• **THE PROBLEM**
Show the lines below where "style" occurs.

(Web page edit records)
↓↓↓

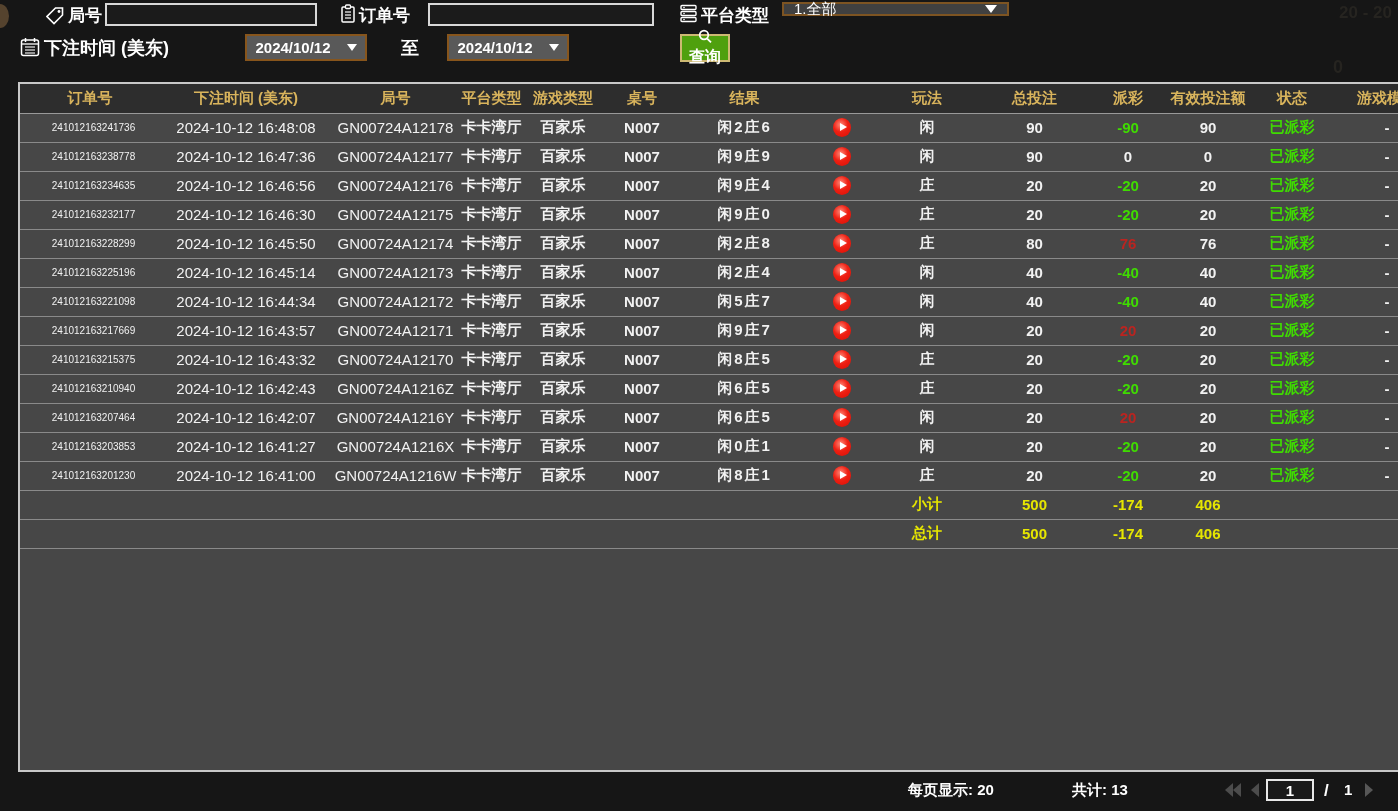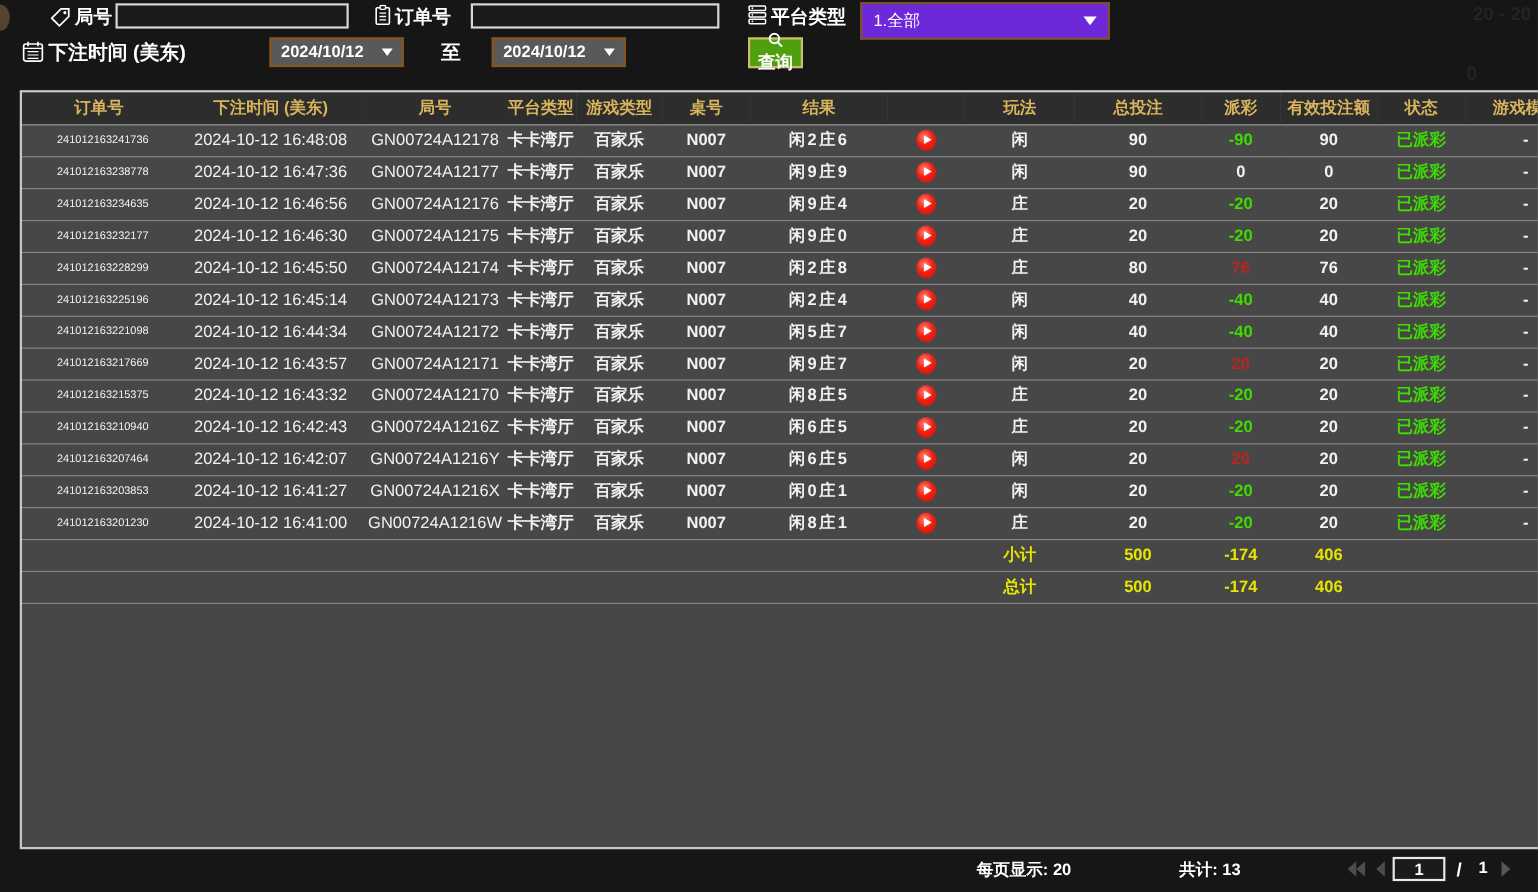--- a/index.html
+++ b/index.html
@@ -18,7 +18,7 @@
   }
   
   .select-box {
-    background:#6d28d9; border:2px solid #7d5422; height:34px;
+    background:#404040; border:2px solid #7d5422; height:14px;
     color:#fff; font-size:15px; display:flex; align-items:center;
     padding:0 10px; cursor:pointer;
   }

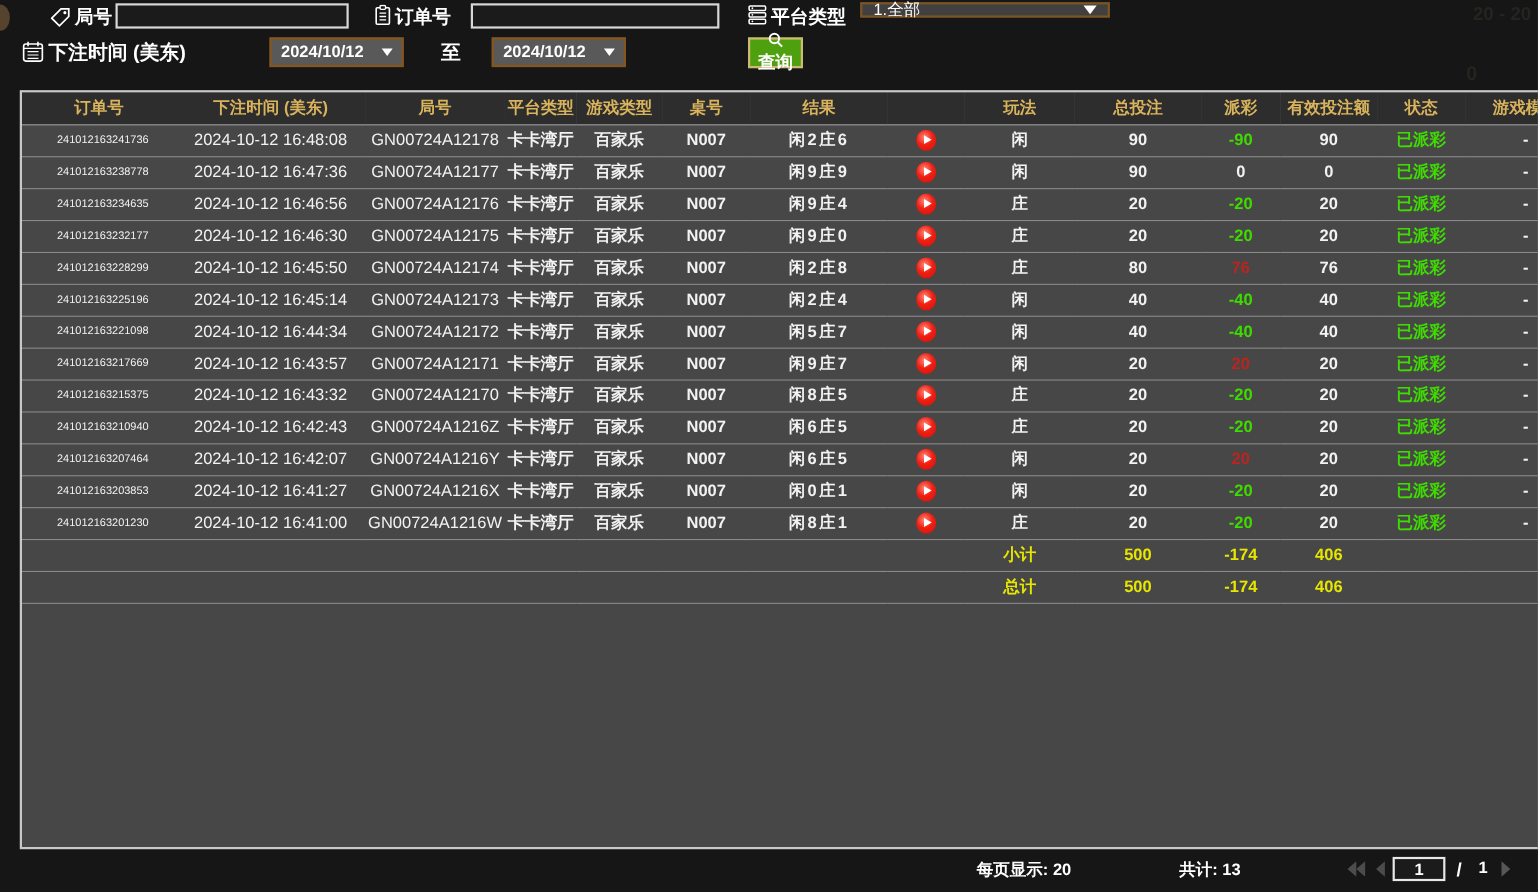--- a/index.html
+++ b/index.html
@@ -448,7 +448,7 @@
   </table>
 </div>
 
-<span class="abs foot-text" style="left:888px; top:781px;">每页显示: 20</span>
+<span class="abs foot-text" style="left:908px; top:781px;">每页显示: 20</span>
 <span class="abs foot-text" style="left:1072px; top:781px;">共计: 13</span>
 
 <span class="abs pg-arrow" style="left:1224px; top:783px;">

↑↑↑

• **EXERCISE SOLUTION**
-<span class="abs foot-text" style="left:888px; top:781px;">每页显示: 20</span>
+<span class="abs foot-text" style="left:908px; top:781px;">每页显示: 20</span>
 <span class="abs foot-text" style="left:1072px; top:781px;">共计: 13</span>
 <span class="abs pg-arrow" style="left:1224px; top:783px;">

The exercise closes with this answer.